Author: Emily Davis
Article extracted from BoardSource
Family foundations are such a critical part of the philanthropic community. Originally set up as tax havens for philanthropists, they are now much more than that and making considerable, positive changes in our local and global communities. This is due in large part to an increased focus on nonprofit transparency, greater sophistication in philanthropy, and an unprecedented number of generations engaged in family philanthropy. And this is why best governance practices are more important than ever for family foundations, and especially so when multiple generations of family, money, and grantmaking intertwine.
Most family foundation boards are comprised purely of family members – immediate or extended. As both a BoardSource senior governance consultant and a certified advisor with 21/64 (a nonprofit practice specializing in next generation and multigenerational engagement in philanthropy and family enterprise), I have seen firsthand the benefits and challenges of having many generations involved in giving and governing. In my work with family foundations, I use a variety of tools and resources — some of which I’d like to share with you here — to highlight best practices for overall governance success.
One of those best practices is board diversity, and I’m happy to report that more and more family foundations are valuing board membership representing a diversity of perspectives. They are welcoming non-family board members who might be philanthropic experts, stakeholders who are grantees, and governance experts. The diversity in perspective is helping to further advance their grantmaking impact and create a more inclusive culture.
I always recommend family foundation boards use a governance committee to help determine the best mix and approach for recruitment and engagement of a more diverse board. Board self-assessment and strategic planning (also coordinated by a governance committee) also are helpful in creating the foundation for a strong and healthy board. BoardSource has a number of tools that my clients have found worthwhile, including the board self assessment tool for foundations, the Leadership Certificate for Nonprofit Board Chairs, and foundation membership.
Many foundations use a “junior board” to create a training space and pipeline to the governing board. A word of caution about this — don’t isolate these individuals. In other words, don’t separate these individuals and put them at the kids’ table based on the assumption that they are uneducated about board service. Most nonprofit board members, no matter their age or experience, need education on governance and philanthropy.

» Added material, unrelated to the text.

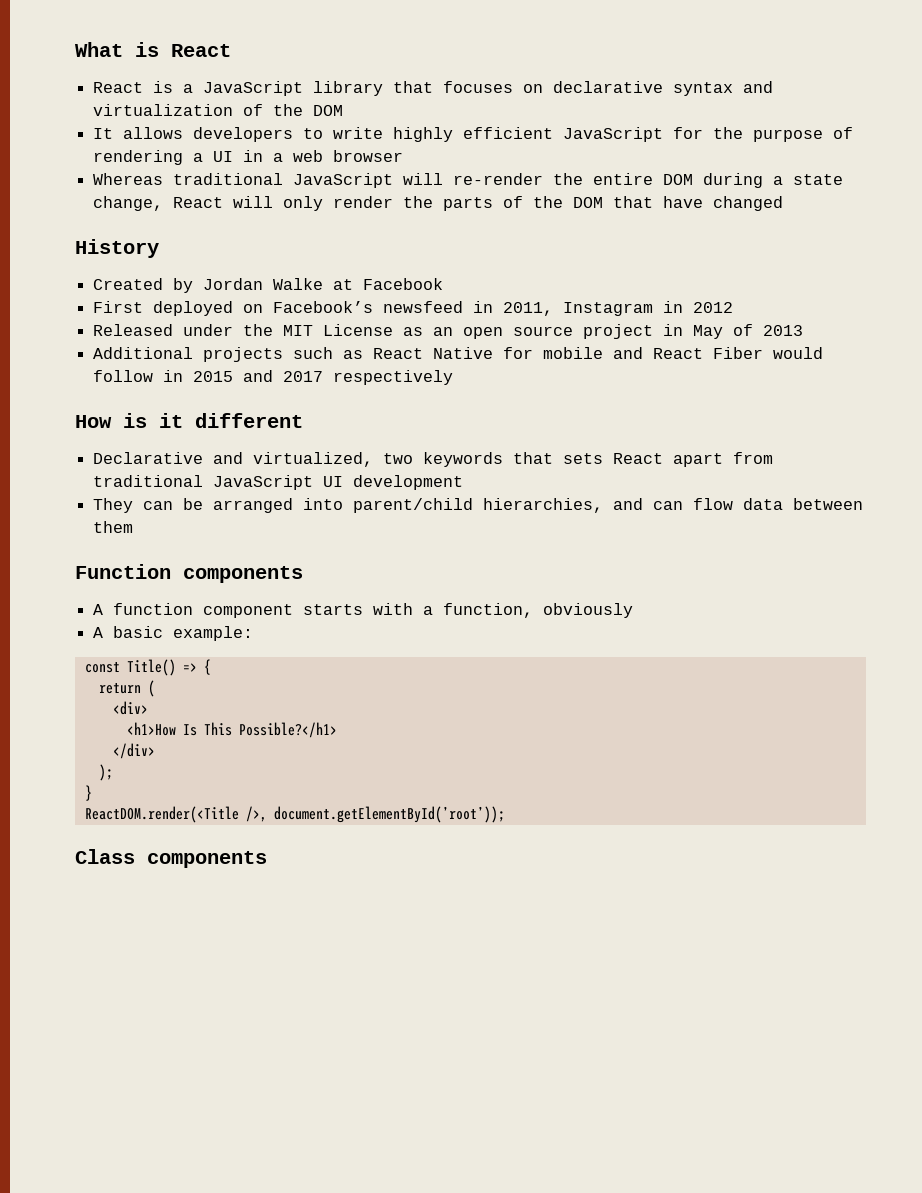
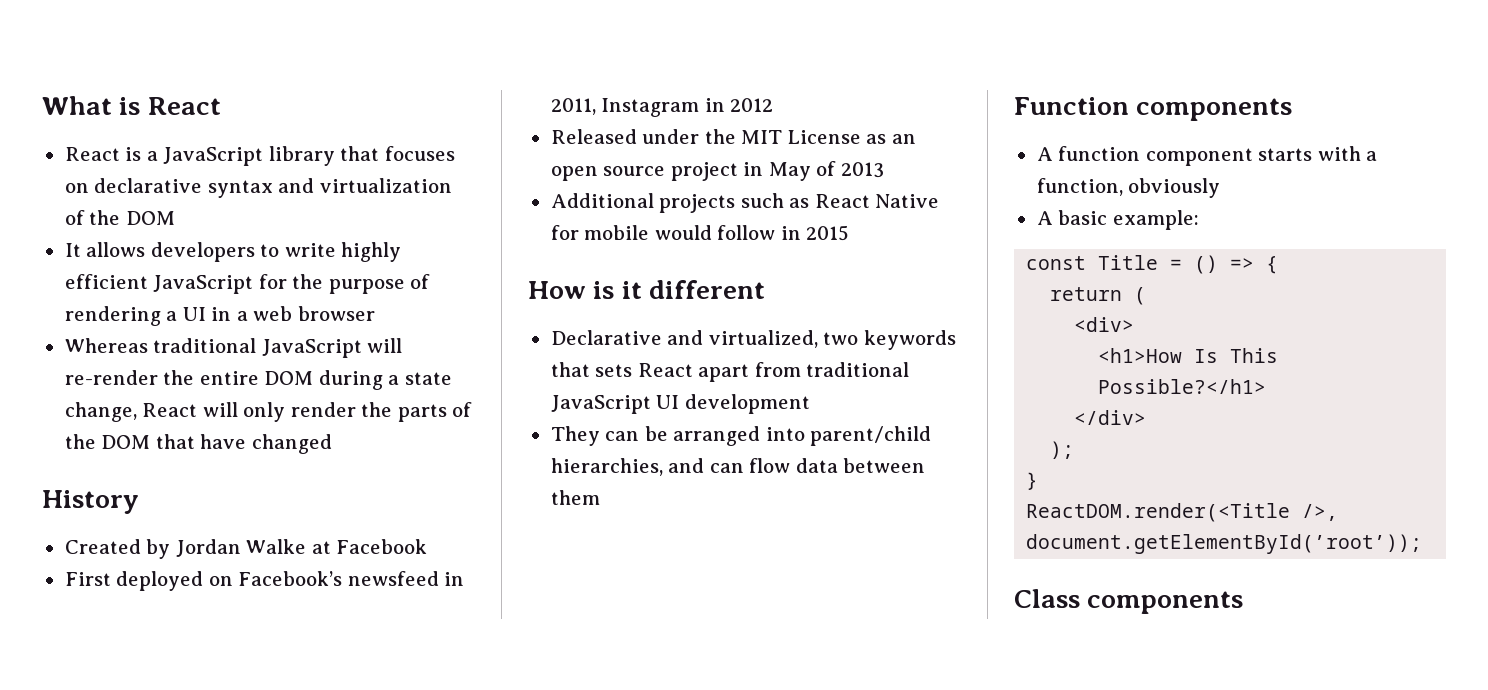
- Additional projects such as React Native for mobile and React Fiber would follow in 2015 and 2017 respectively
+ Additional projects such as React Native for mobile would follow in 2015
- const Title() => {
+ const Title = () => {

An important component of success for any nonprofit board, and especially family foundations, is a strong healthy orientation process. Because family dynamics play a unique and critical role in successful governance and grantmaking, all members need to be knowledgeable of the foundation’s history and culture. Board leadership needs to understand everything from setting an engaging meeting agenda to establishing an inclusive culture to capturing the family legacy and individual legacies. Orientation to the foundation’s bylaws, policies, job descriptions, and more are also critically important to leadership success.
Family foundation board members have a complex web of topics and issues to consider that go beyond the basics. Utilizing facilitators and customized resources to address these topics and issues can be incredibly helpful. I suggest the following:
In multigenerational family foundations, it is especially important that there are meaningful ways for every generation to participate in board meetings, which might mean that there are options for participating virtually. To better engage and include all board members, family foundation boards often need to adjust their approach from “the way things have always been done.” This will help to foster a stronger culture of diversity, equity, and inclusion while meeting mission and grantmaking goals.
A final recommendation is to connect incoming board members with their peers or tenured board members. This will allow incoming board members to have a sounding board for their individual questions and increase their confidence in governance. Some boards use board buddies, and there are even board chair peer groups around the country.
When it comes to governance, family foundations present unique challenges and opportunities to come together and make an impact in our communities. To make this a positive and enjoyable experience for everyone who sits around the board table, I encourage you to consider all of the above strategies and resources. They are designed to set you up for success.
What is your experience with family foundation governance? What are your challenges and successes? What questions do you have about improving your board?